How to make sure the rpi cpu is not throttled down?
I wasn't aware of any throttling that I might have set up on my rpi's but today I have a hunch that my rpi 3 may have been running at a lower max frequency than 1.2GHz. I set up the 3b with an older dist that has been running on rpi 2b. I used dist-upgrade and a few apt-get commands to upgrade it. Wifi and bluetooth both work. If there is any throttling, where would I find the setting? The raspi-config GUI won't show me frequency. Same question for the zero I just got.
Arduino data loggers, user interface, printed circuit board designer since 2009, RPI 3B 2B 2B Zero Jessie, assembly/C/C++/java/python programmer since the 80's
Re: How to make sure the rpi cpu is not throttled down?

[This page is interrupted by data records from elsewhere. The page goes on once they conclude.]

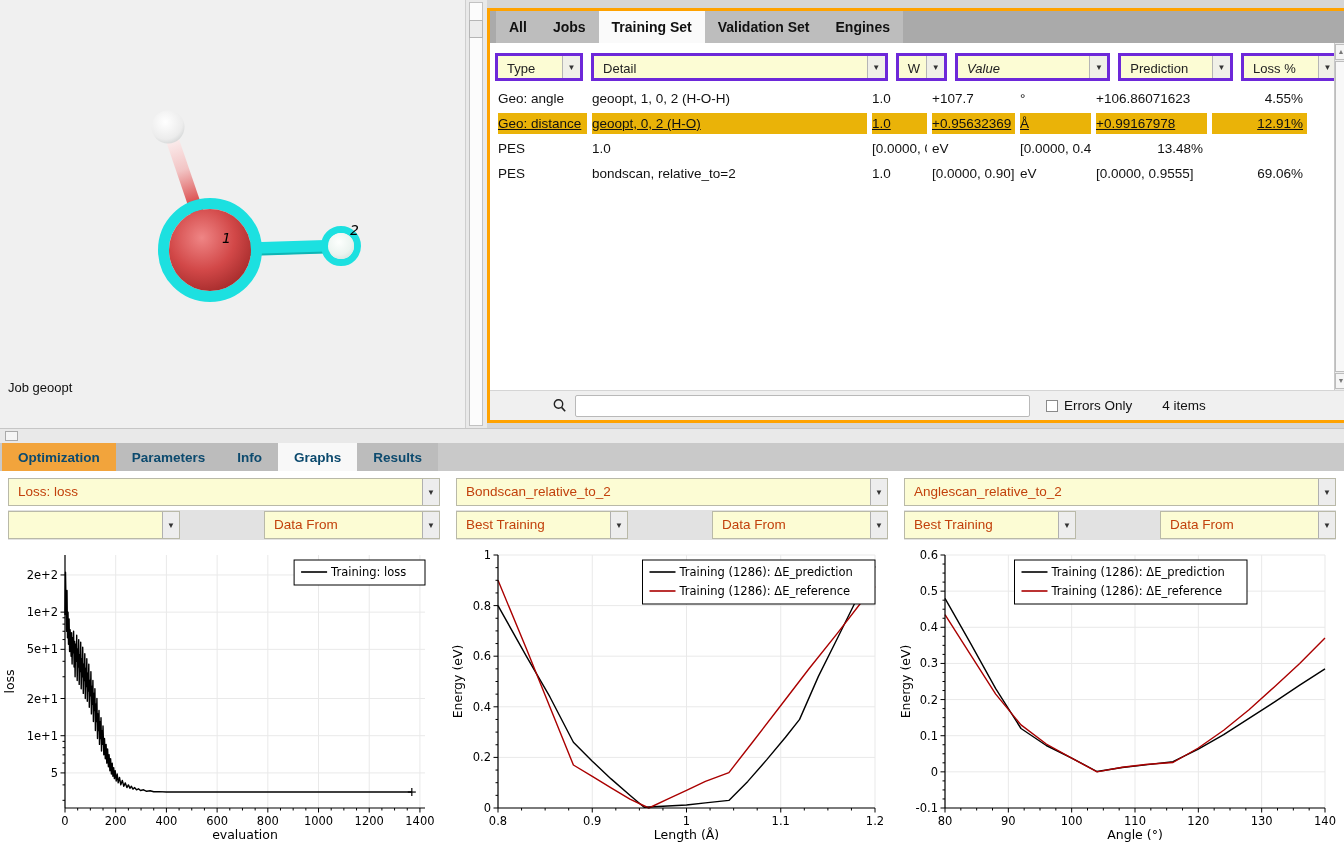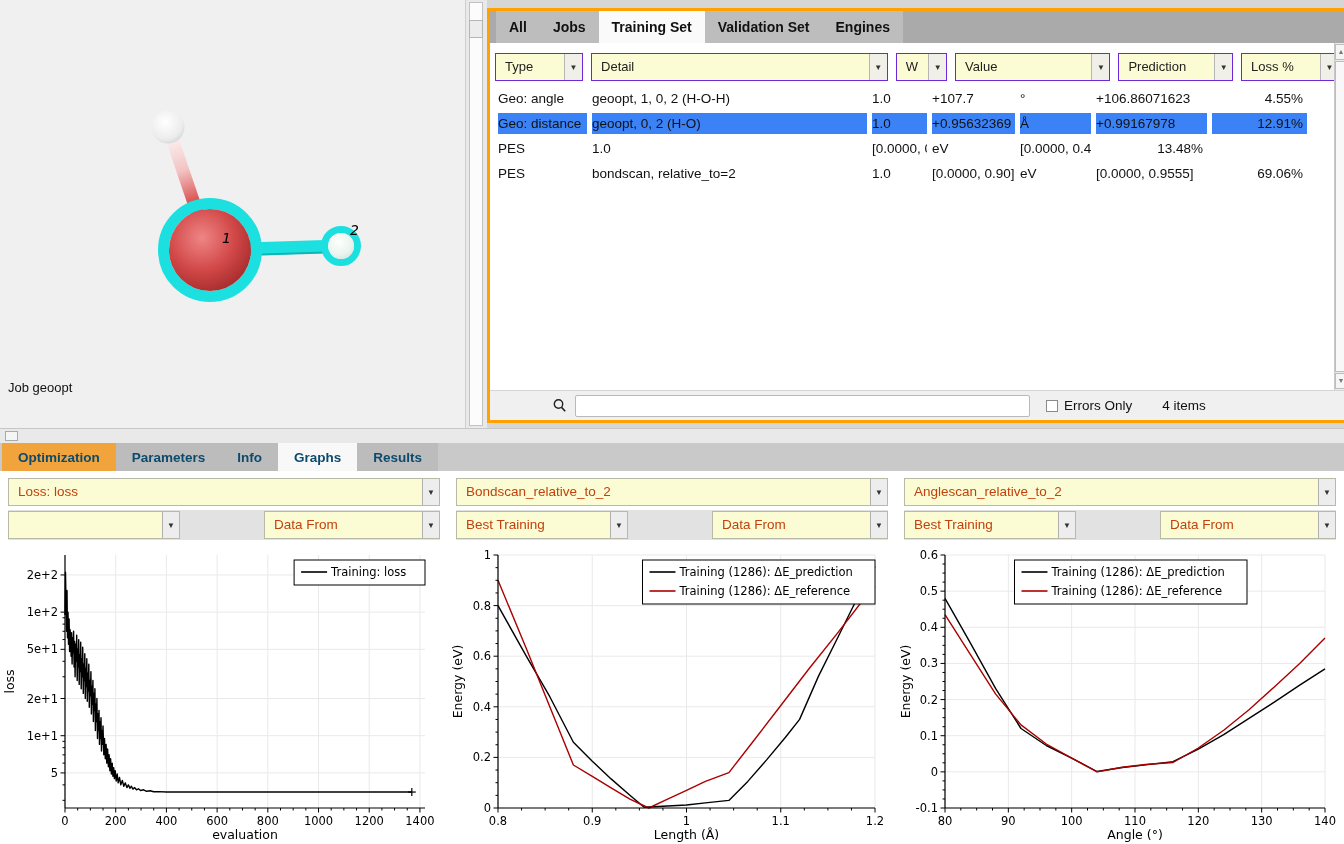--- a/index.html
+++ b/index.html
@@ -22,33 +22,33 @@
 
   .right-panel { position:absolute; left:487px; top:8px; width:863px; height:415px;
     border:3px solid #ffa200; background:#ffffff; display:flex; flex-direction:column; }
   .rp-tabs { height:32px; background:#aaaaaa; display:flex; align-items:stretch; padding-left:6px; flex:0 0 auto; }
   .rp-tab { display:flex; align-items:center; padding:0 13px; font-size:14px; font-weight:bold;
     color:#111; background:#bdbdbd; cursor:default; }
   .rp-tab.selected { background:#fafafa; }
   .rp-body { position:relative; flex:1 1 auto; background:#ffffff; overflow:hidden; }
 
   .table-header { display:flex; padding:10px 0 0 5px; }
-  .hdr-box { display:flex; height:28px; background:#fcfcd4; border:1px solid #6d28d9; margin-right:8px; }
+  .hdr-box { display:flex; height:28px; background:#fcfcd4; border:3px solid #6d28d9; margin-right:8px; }
   .hdr-label { flex:1; font-size:13px; color:#222; padding:5px 0 0 9px; white-space:nowrap; overflow:hidden; }
   .hdr-arrow { width:18px; border-left:1px solid #b5b5b5; background:#f0f0e8; display:flex;
     align-items:center; justify-content:center; font-size:8px; color:#333; }
-  .w-type{width:89px;} .w-detail{width:300px;} .w-w{width:52px;} .w-value{width:157px;}
+  .w-type{width:89px;} .w-detail{width:300px;} .w-w{width:52px;} .w-value{width:157px;font-style:italic;}
   .w-pred{width:116px;} .w-loss{width:99px;}
 
   .table-rows { margin-top:5px; }
   .trow { display:grid; grid-template-columns:94px 280px 60px 88px 76px 116px 100px;
     padding-left:8px; height:25px; align-items:center; font-size:13.5px; color:#111; }
   .cell { white-space:nowrap; overflow:hidden; height:21px; line-height:21px; margin-right:5px; }
   .cell.loss { text-align:right; padding-right:4px; }
-  .trow.selected .cell { background:#3b82f6; }
+  .trow.selected .cell { background:#eab308;text-decoration:underline; }
 
   .rp-scrollbar { position:absolute; right:0; top:0; bottom:0; width:13px;
     background:#ececec; border-left:1px solid #c8c8c8; }
   .sb-arrow { position:absolute; left:0; width:12px; height:16px; background:#f5f5f5;
     border:1px solid #bdbdbd; color:#777; font-size:7px; text-align:center; line-height:14px; }
   .sb-up{ top:1px; } .sb-down{ bottom:1px; }
   .sb-thumb { position:absolute; left:0; top:18px; bottom:18px; width:12px;
     background:#f8f8f8; border:1px solid #bdbdbd; }
 
   .rp-footer { height:30px; background:#f0f0f0; border-top:1px solid #d5d5d5;

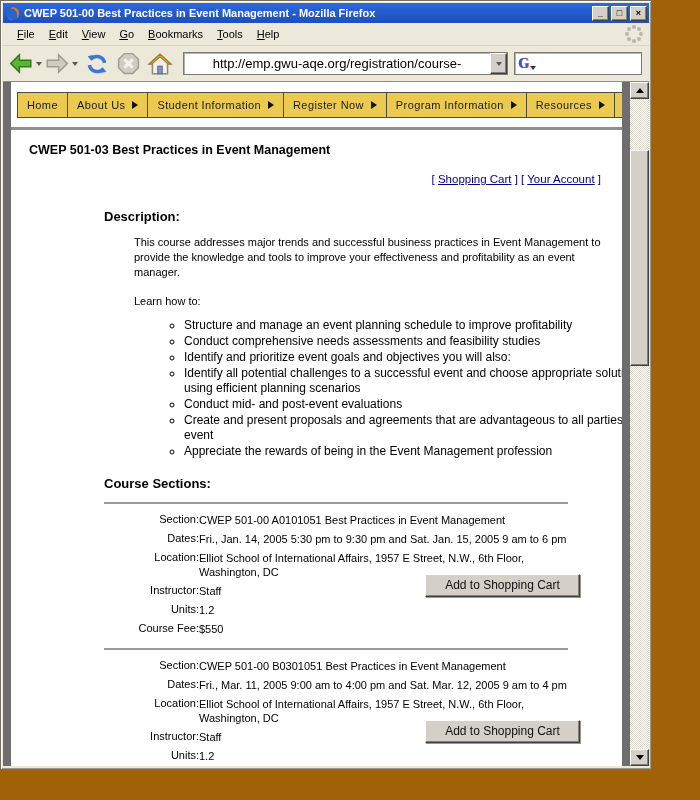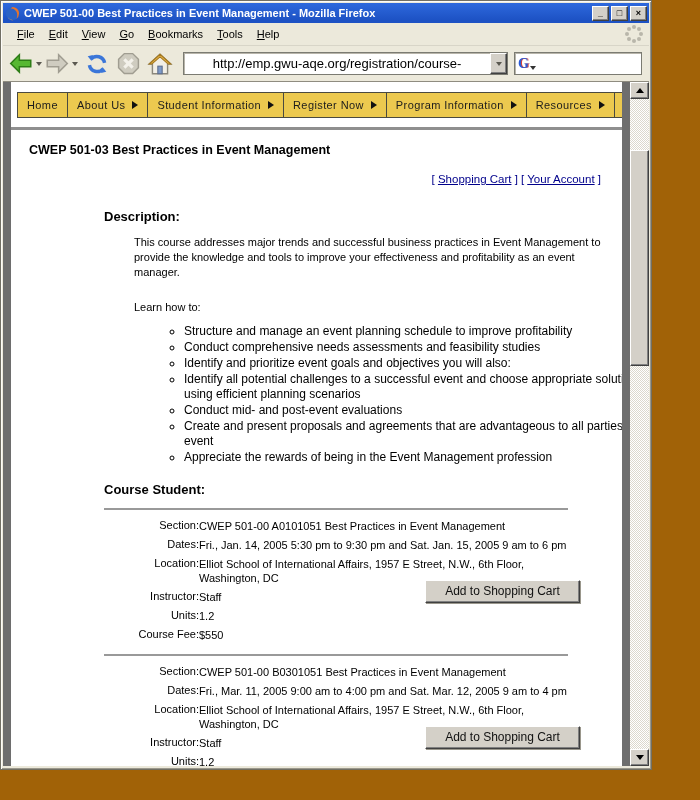--- a/index.html
+++ b/index.html
@@ -65,21 +65,21 @@
   .rule-top { height:3px; background:#8f8f8f; margin-top:9px; }
 
   .page-title { font-size:12.5px; font-weight:bold; color:#000; margin:13px 0 0 18px; }
 
   .acct-links { text-align:right; margin:16px 21px 0 0; font-size:11.5px; color:#00008B; }
   .acct-links a { color:#00008B; text-decoration:underline; cursor:pointer; }
 
   .desc-label, .cs-label { font-size:13px; font-weight:bold; color:#000; }
   .desc-label { margin:24px 0 0 93px; }
   .desc-par { font-size:11px; line-height:15px; color:#000; width:482px; margin:11px 0 0 123px; }
-  .learn { font-size:11px; color:#000; margin:21px 0 0 123px; }
+  .learn { font-size:11px; color:#000; margin:15px 0 0 123px; }
   ul.bullets { list-style:circle outside; margin:11px 0 0 160px; padding-left:13px; }
   ul.bullets li { font-size:12px; line-height:15px; color:#000; width:475px; margin-bottom:1px; }
 
   .cs-label { margin:17px 0 0 93px; }
   .sections { margin:11px 0 0 93px; width:464px; }
   .section { border-top:2px solid #999; padding:9px 0 12px; position:relative; }
   .srow { display:flex; margin-bottom:5px; }
   .srow .lab { flex:0 0 95px; font-size:11px; color:#000;text-align:right; }
   .srow .val { font-size:11px; color:#000; width:392px; line-height:14px; }
   .srow .val.nowrap { white-space:nowrap; width:auto; }
@@ -242,21 +242,21 @@
         <ul class="bullets">
           <li>Structure and manage an event planning schedule to improve profitability</li>
           <li>Conduct comprehensive needs assessments and feasibility studies</li>
           <li>Identify and prioritize event goals and objectives you will also:</li>
           <li>Identify all potential challenges to a successful event and choose appropriate solutions by using efficient planning scenarios</li>
           <li>Conduct mid- and post-event evaluations</li>
           <li>Create and present proposals and agreements that are advantageous to all parties of an event</li>
           <li>Appreciate the rewards of being in the Event Management profession</li>
         </ul>
 
-        <div class="cs-label">Course Student:</div>
+        <div class="cs-label">Course Sections:</div>
 
         <div class="sections">
 
           <div class="section">
             <div class="srow">
                 <span class="lab">Section:</span>
                 <span class="val nowrap">CWEP 501-00 A0101051 Best Practices in Event Management</span>
               </div>
             <div class="srow">
                 <span class="lab">Dates:</span>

CPU will idle at, I believe, 600, and boost to the higher frequencies as required. This keeps the temperatures down - exceed 85 and the device HAS to throttle itself to reduce temperature. Heatsinks can help in cases where this happens.
There are lots of posts on here about throttling etc, a search should find them.
There are lots of posts on here about throttling etc, a search should find them.
Principal Software Engineer at Raspberry Pi Ltd.
Working in the Applications Team.
Working in the Applications Team.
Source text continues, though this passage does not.